“Governo” Il segretario ds rassicura la sinistra

11/01/2007
    giovedì 11 gennaio 2007

      Pagina 12 – Primo Piano

        DIETRO LE QUINTE

          Il segretario ds vede Giordano
          e rassicura la sinistra

            PENSIONI
            Fassino ha detto sì al
            Prc sull’innalzamento
            delle «minime»

              Maria TeresaMeli

              ROMA — Non è stato un periodo facile per Piero Fassino. Prima c’è stato l’addio di Nicola Rossi. Poi il tentativo del leader Ds di rilanciare la «fase due» si è vanificato tra i "no" di Rifondazione comunista, il silenzio di Romano Prodi e gli appelli alla prudenza rivoltigli dai ministri del suo stesso partito. Infine, il tam tam su Walter Veltroni e sulle sue future ambizioni di leadership (negate, ovviamente, dal diretto interessato).
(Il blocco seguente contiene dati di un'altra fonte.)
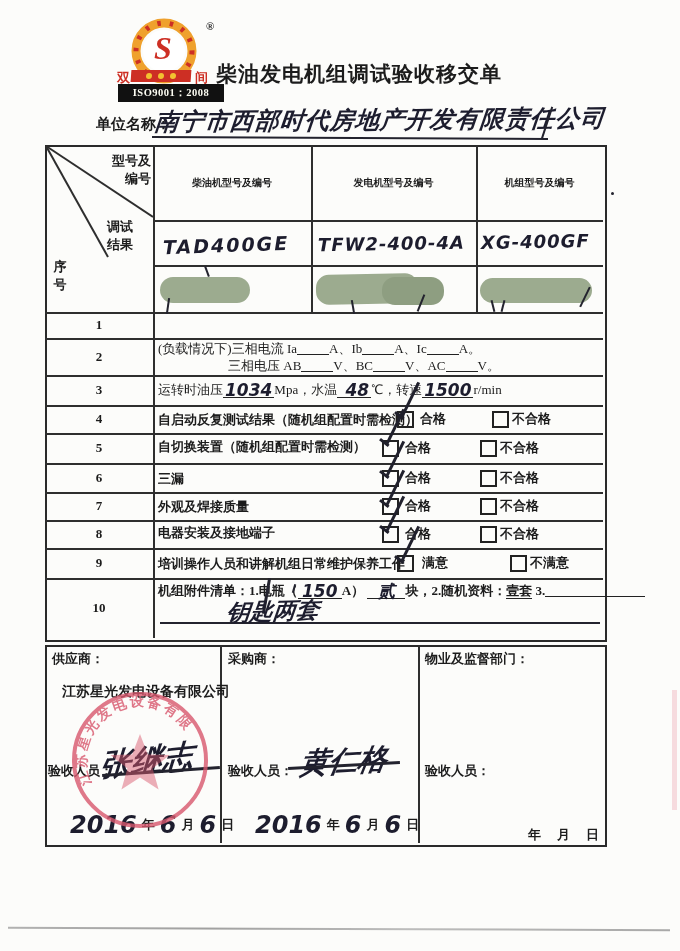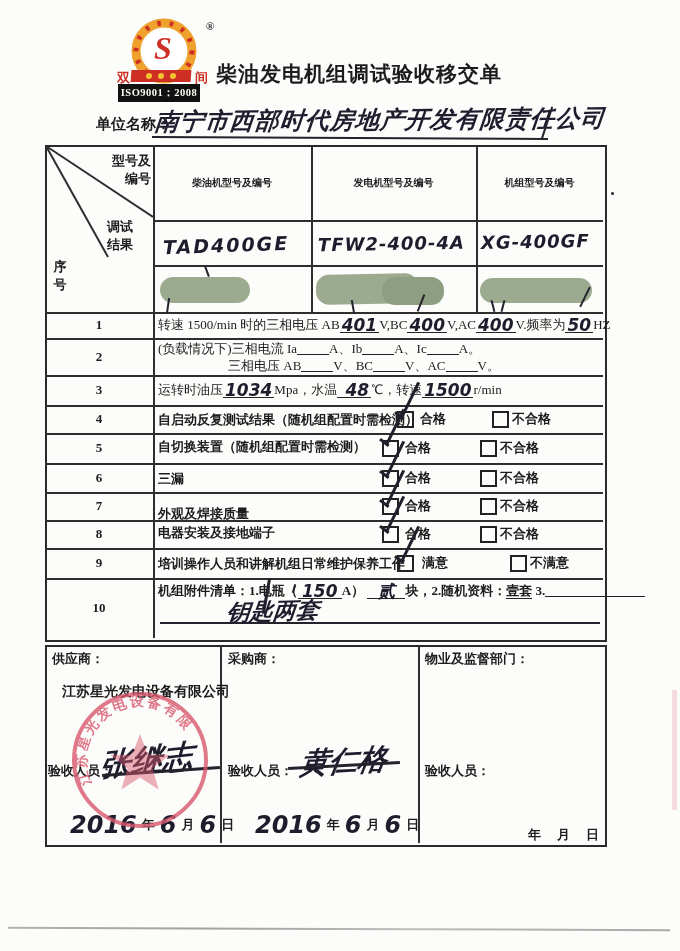--- a/index.html
+++ b/index.html
@@ -57,7 +57,7 @@
       <span style="width:6px;height:6px;border-radius:50%;background:#f2c230;display:inline-block;"></span>
     </div>
     <div class="abs b" style="left:78px;top:55px;font-size:13px;color:#cd2f24;">间</div>
-    <div class="abs" style="left:1px;top:70px;width:82px;height:18px;background:#111;color:#fdfdf3;display:flex;align-items:center;justify-content:center;">
+    <div class="abs" style="left:1px;top:70px;width:106px;height:18px;background:#111;color:#fdfdf3;display:flex;align-items:center;justify-content:center;">
       <span style="font-size:10.5px;font-weight:bold;letter-spacing:.5px;">ISO9001：2008</span>
     </div>
   </div>

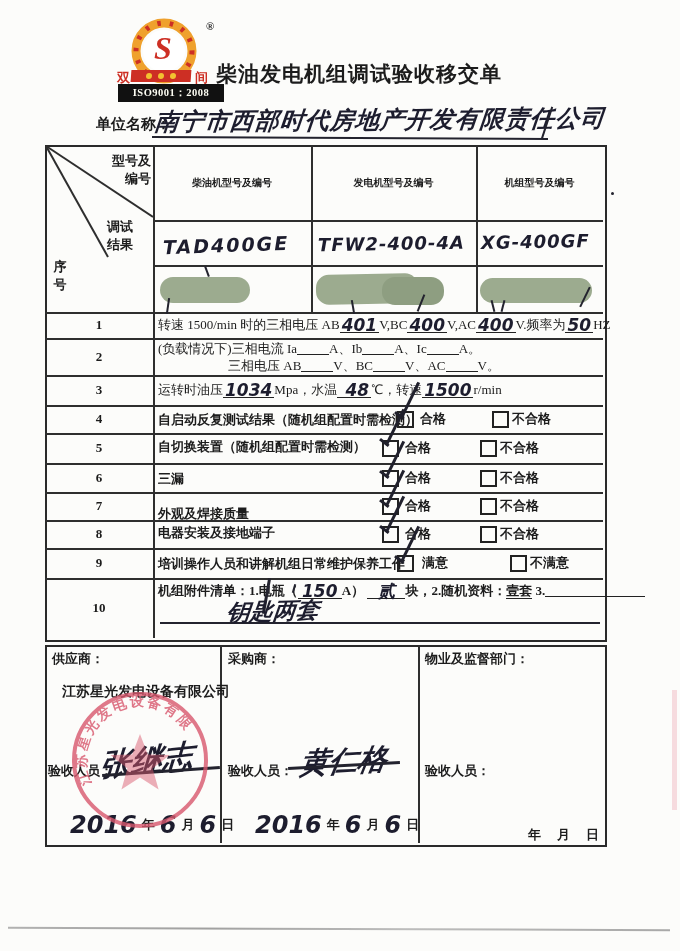--- a/index.html
+++ b/index.html
@@ -125,9 +125,6 @@
 
   <div class="row" style="top:312px;height:26px;">
     <span class="num">1</span>
-    <div class="rc pr" style="white-space:nowrap;">
-      <span>转速 1500/min 时的三相电压 AB</span><span class="uv hw" style="min-width:26px;">401</span><span>V,BC</span><span class="uv hw" style="min-width:26px;">400</span><span>V,AC</span><span class="uv hw" style="min-width:26px;">400</span><span>V.频率为</span><span class="uv hw" style="min-width:22px;">50</span><span>HZ</span>
-    </div>
   </div>
 
   <div class="row" style="top:338px;height:37px;">

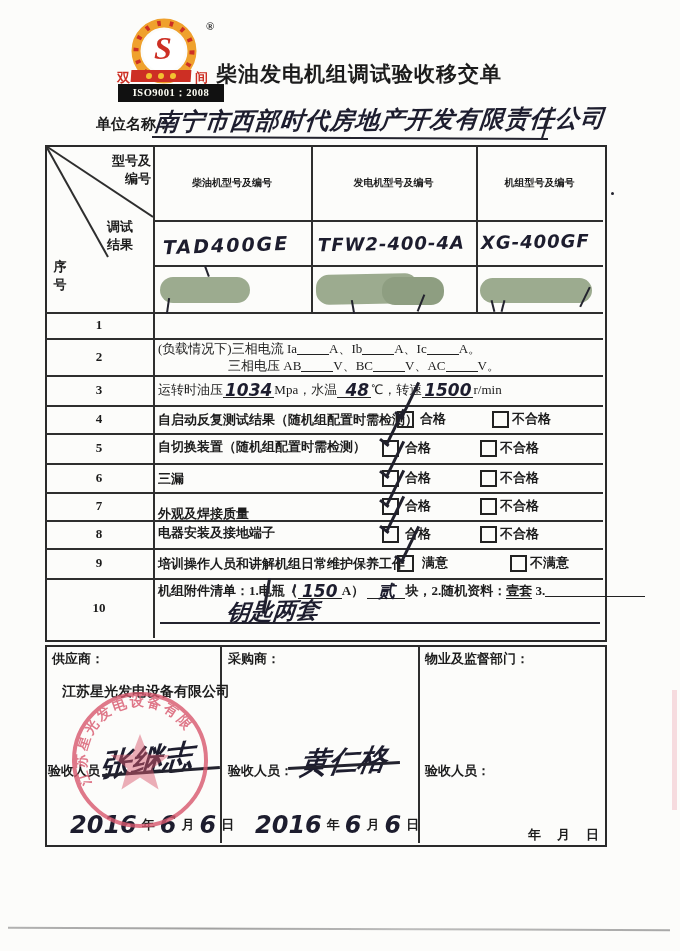--- a/index.html
+++ b/index.html
@@ -181,7 +181,7 @@
   <div class="row" style="top:492px;height:28px;">
     <span class="num">7</span>
     <div class="rc" style="height:28px;">
-      <span class="abs pr b" style="top:13px;text-align:right;">外观及焊接质量</span>
+      <span class="abs pr b" style="top:6px;text-align:right;">外观及焊接质量</span>
       <span class="cb" style="left:224px;"></span>
       <span class="tick" style="left:220px;top:-23px;"></span>
       <span class="okt" style="left:247px;">合格</span>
              Ieri, perciò, Fassino ha cercato di riprendere in mano il filo dei rapporti politici e l’iniziativa. Anzi, per l’esattezza ha cominciato a farlo dal giorno prima ancora, quando, in mattinata, ha telefonato al leader di Rifondazione Franco Giordano, chiedendogli un incontro. E lo stesso ha fatto con Prodi, anche per fugare sospetti e dubbi che erano sorti tra palazzo Chigi e il Botteghino. Così il segretario della Quercia ha cambiato registro. Con il leader del Prc in quaranta minuti circa di colloquio ha usato toni pacati ed è stato assai conciliante. Tanto che gli ha fatto subito sapere che era anche lui dell’avviso di innalzare le pensioni minime.

              Già, le pensioni, il grande scoglio — fino all’altro giorno almeno — che divideva i riformisti dall’ala radicale. Di questo argomento Fassino ha parlato anche con Prodi. Per certificare che a Caserta non verranno annunciate lacrime e sangue in materia. Anzi, si seguirà la linea individuata dal premier nella conferenza stampa di fine anno: niente disincentivi per chi lascia il lavoro raggiunta l’età per farlo. Insomma, il leader della Quercia ha compreso che la linea dura a Caserta non avrebbe pagato. Per questa ragione ha spiegato a Prodi che non era sua intenzione «mettere in difficoltà il governo» con la sua richiesta di fare le riforme in cinque mesi. «Romano, tu sai che noi siamo sempre stati leali — è stata la premessa del segretario Ds — e che ci siamo sempre assunti le nostre responsabilità in quanto partito di maggioranza relativa della coalizione». Non dissimile il discorso fatto a Giordano: «Noi — è stato il ragionamento di Fassino — abbiamo sempre lavorato per la coesione dell’Unione e lo faremo anche stavolta».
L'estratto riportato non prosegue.